_Activity_
Return every line of the data below exactly, but do not include the images.

*** Opening of Given data ***

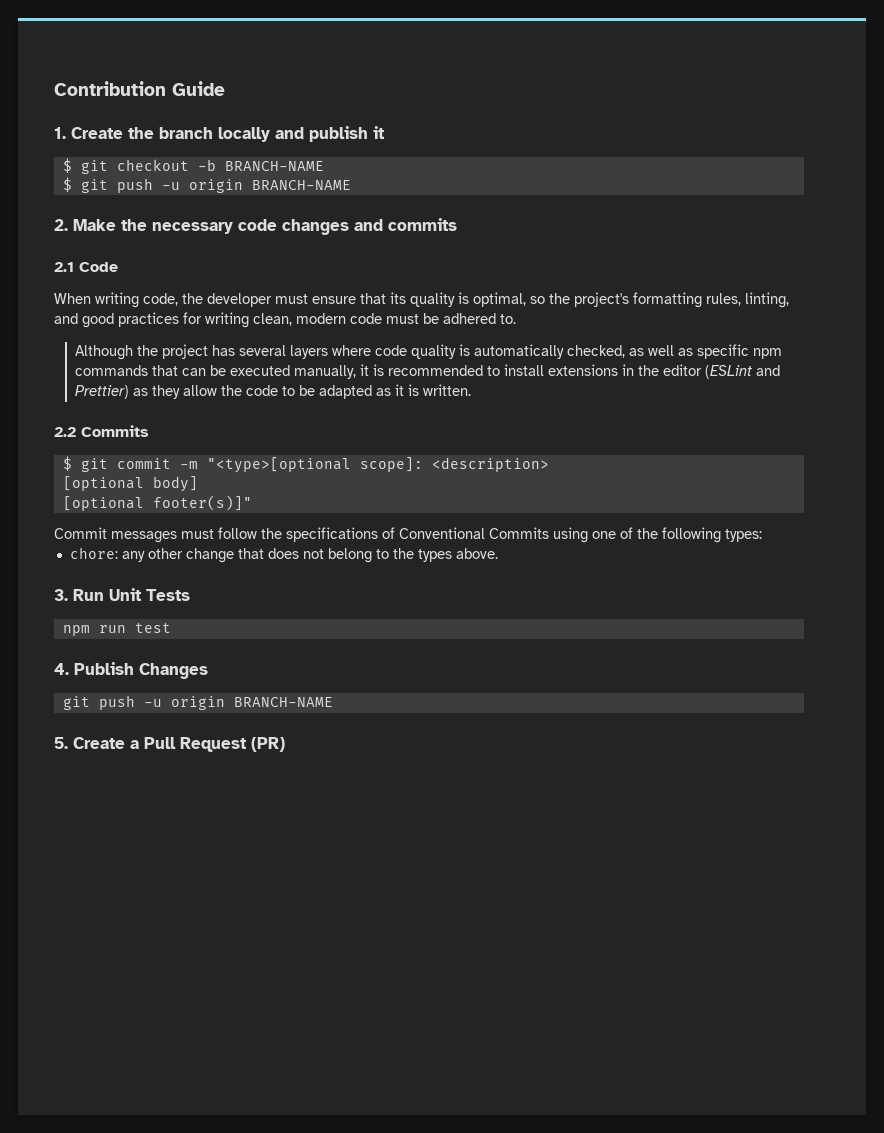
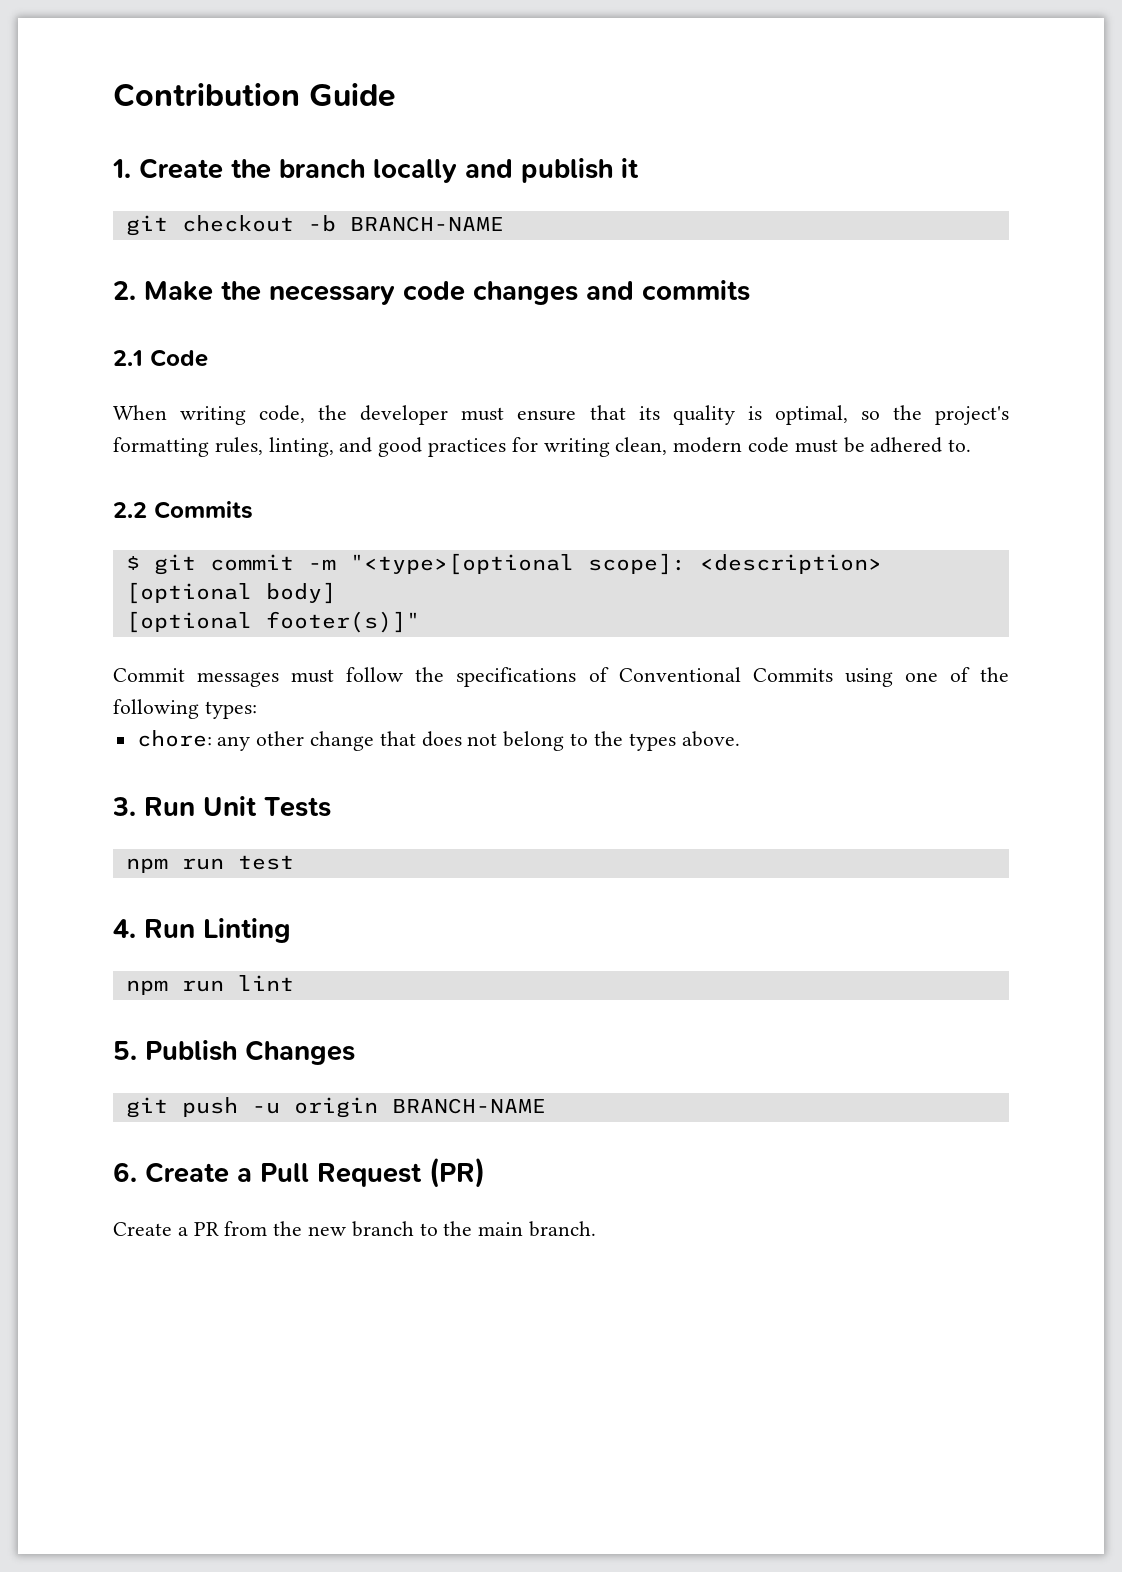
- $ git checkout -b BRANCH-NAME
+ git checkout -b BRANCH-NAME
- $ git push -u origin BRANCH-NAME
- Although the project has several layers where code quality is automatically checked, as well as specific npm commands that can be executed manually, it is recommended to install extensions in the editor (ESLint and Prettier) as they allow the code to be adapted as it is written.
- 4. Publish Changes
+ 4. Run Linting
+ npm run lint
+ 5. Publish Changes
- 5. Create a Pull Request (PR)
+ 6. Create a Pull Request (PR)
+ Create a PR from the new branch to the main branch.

*** Close of Given data ***

_Result of the exercise_
- $ git checkout -b BRANCH-NAME
+ git checkout -b BRANCH-NAME
- $ git push -u origin BRANCH-NAME
- Although the project has several layers where code quality is automatically checked, as well as specific npm commands that can be executed manually, it is recommended to install extensions in the editor (ESLint and Prettier) as they allow the code to be adapted as it is written.
- 4. Publish Changes
+ 4. Run Linting
+ npm run lint
+ 5. Publish Changes
- 5. Create a Pull Request (PR)
+ 6. Create a Pull Request (PR)
+ Create a PR from the new branch to the main branch.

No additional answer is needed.